Investigators recently reported a novel inflammatory syndrome of arthritis, orogenital ulcers and ocular inflammation that is due to highly penetrant loss of function variants in A20 (OMIM #616744) [10**]. A20, a protein encoded by the TNFAIP3 gene, is a potent inhibitor of the NF-KB signaling pathway [20]. Activation of NF-KB is important for the expression of several proinflammatory genes and SNPs in TNFAIP3 have been linked to a number of autoimmune disorders including systemic lupus erythematosus (SLE) and rheumatoid arthritis (RA) [11,12]. Mice deficient in A20 were shown several years ago to be hypersensitive to TNF and die from multiorgan inflammation and cachexia [21]. In five families reported to present with a dominant syndrome of arthritis, ocular inflammation and orogenital ulcers, WES and targeted sequencing identified five truncating mutations in the A20 protein [10**]. Several patients were successfully treated with TNF inhibitors, as might be anticipated given the role of TNF in the mouse studies [21]. Because the A20 mutant patients shared phenotypic features with Behcet’s disease, targeted Sanger sequencing in over 700 Turkish and Japanese patients with Behcet’s disease was performed leading to the discovery of an additional patient with a frameshift mutation in TNFAIP3. Most of the patients identified were female and presented with disease from age 7 months to 16 years. Other less common clinical manifestations included gastrointestinal inflammation, pathergy, and skin rash [10**].

A20 is a ubiquitin-editing protein that negatively regulates NF-KB signaling [20]. Five of the six A20 variants mapped to the ovarian tumor domain (OTU) that mediates deubquitinase activity [10**]. The mutations were shown to lead to truncated proteins that experimentally appeared to undergo rapid degradation. The sixth A20 mutation identified resides in the fourth zinc-finger (ZnF4), which is responsible for E3 ubiquitin ligase activity.
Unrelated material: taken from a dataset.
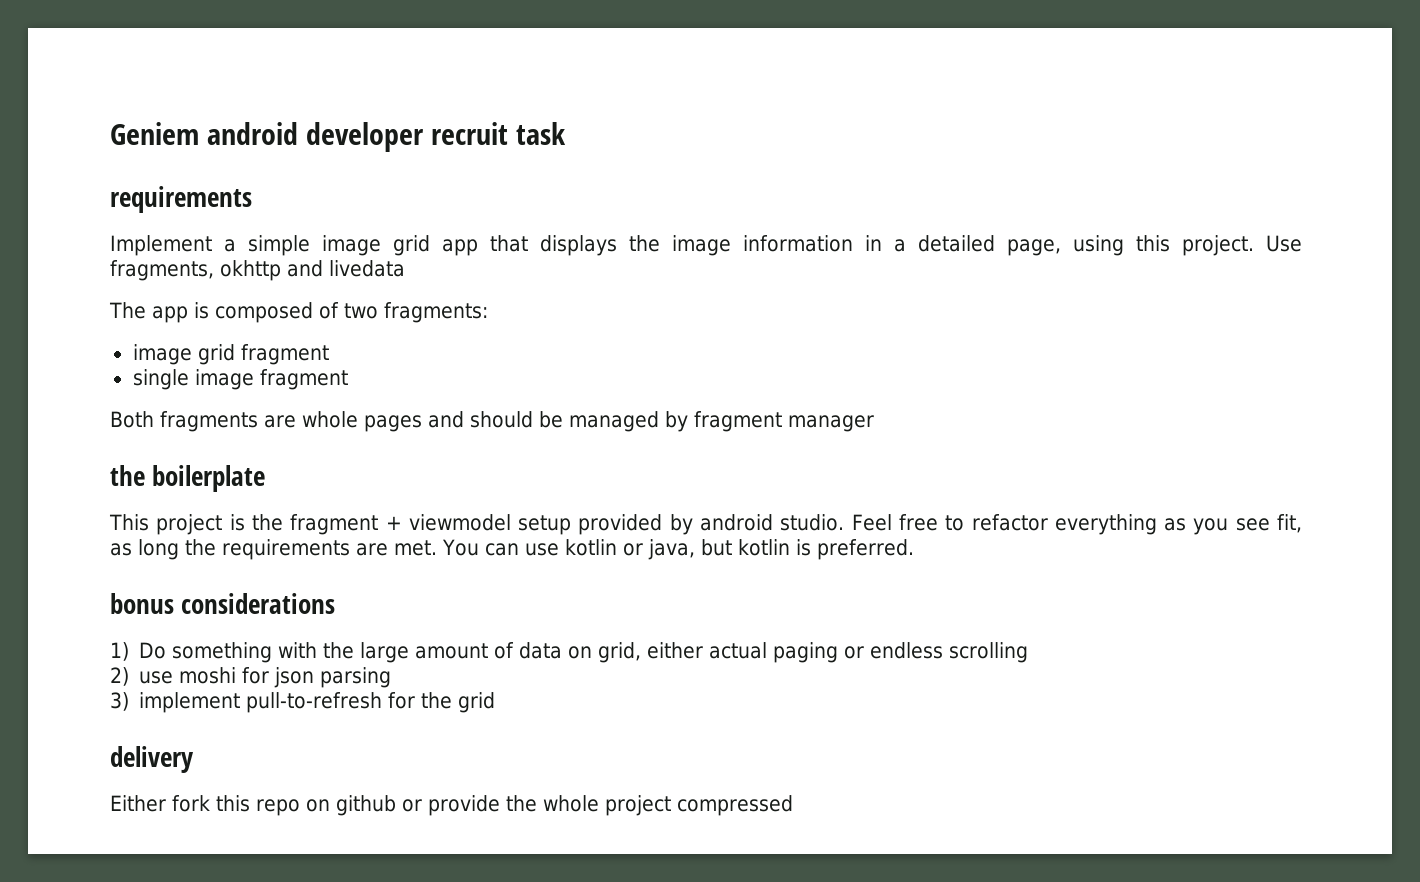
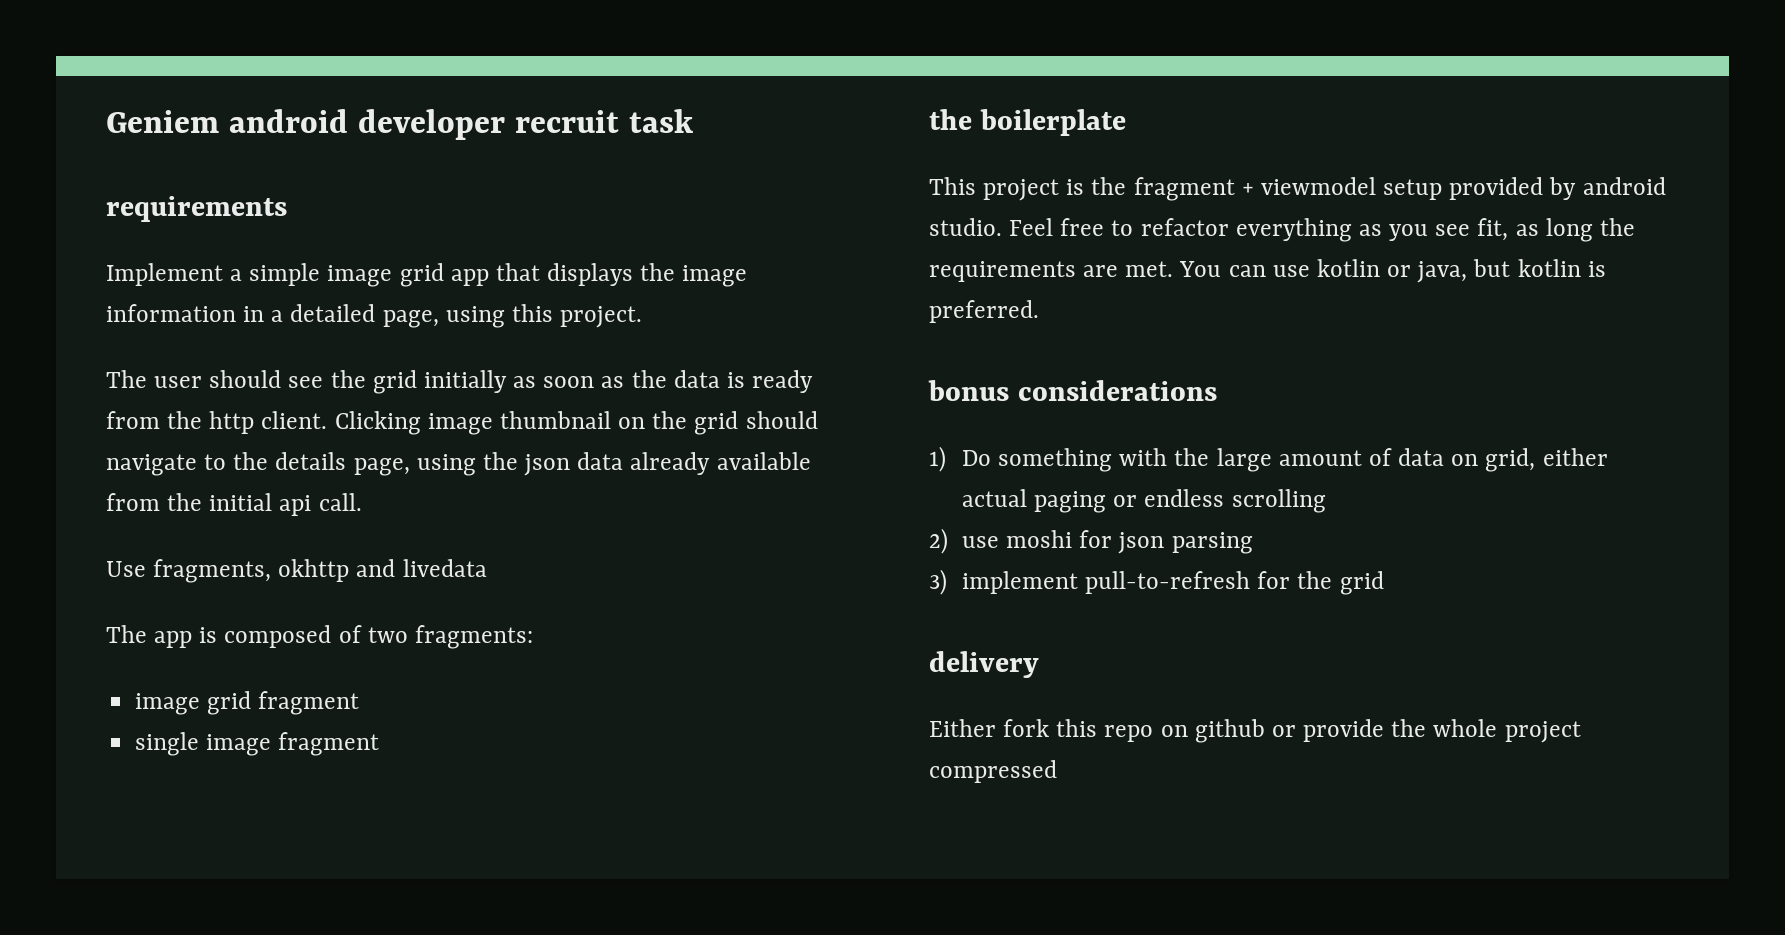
(1254, 245) none -> [106,370,814,394] [106,411,818,435] [106,452,811,476] [106,493,362,516] // The user should see the grid initially as soon as the data is ready from the http client. Clicking image thumbnail on the grid should navigate to the details page, using the json data already available from the initial api call. //
[110,411,874,432] // Both fragments are whole pages and should be managed by fragment manager -> (380, 744) none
Interestingly, prior studies using knock-in mice engineered with point mutations that disrupt the functional activity of either the ZnF4 domain or the OTU domain showed that mice had increased inflammatory responsiveness to TNF and sensitivity to colitis [22]. In patients with A20 mutations, PBMCs demonstrated a reduction in wild-type A20 protein [10**]. Functionally, mutant proteins were unable to significantly suppress TNF-induced NF-KB activity and there was evidence of enhanced signaling in multiple steps in the NF-KB signaling cascade. The sera from patients had elevated levels of several proinflammatory cytokines including TNF, IL-1B, IL-6, and IL-17, consistent with persistent NF-KB activation. The investigators additionally identified a possible role for mutant A20 in activation of the Nlrp3 inflammasome, independent of an effect on NF-KB. The discovery of the haploinsufficency of A20 syndrome (HA20) provides confirmatory evidence that A20 has an important role in human disease. Furthermore, patients with A20 mutations provide human biological evidence in support of a functional role of the more common TNFAIP3 variants identified in polygenic inflammatory diseases.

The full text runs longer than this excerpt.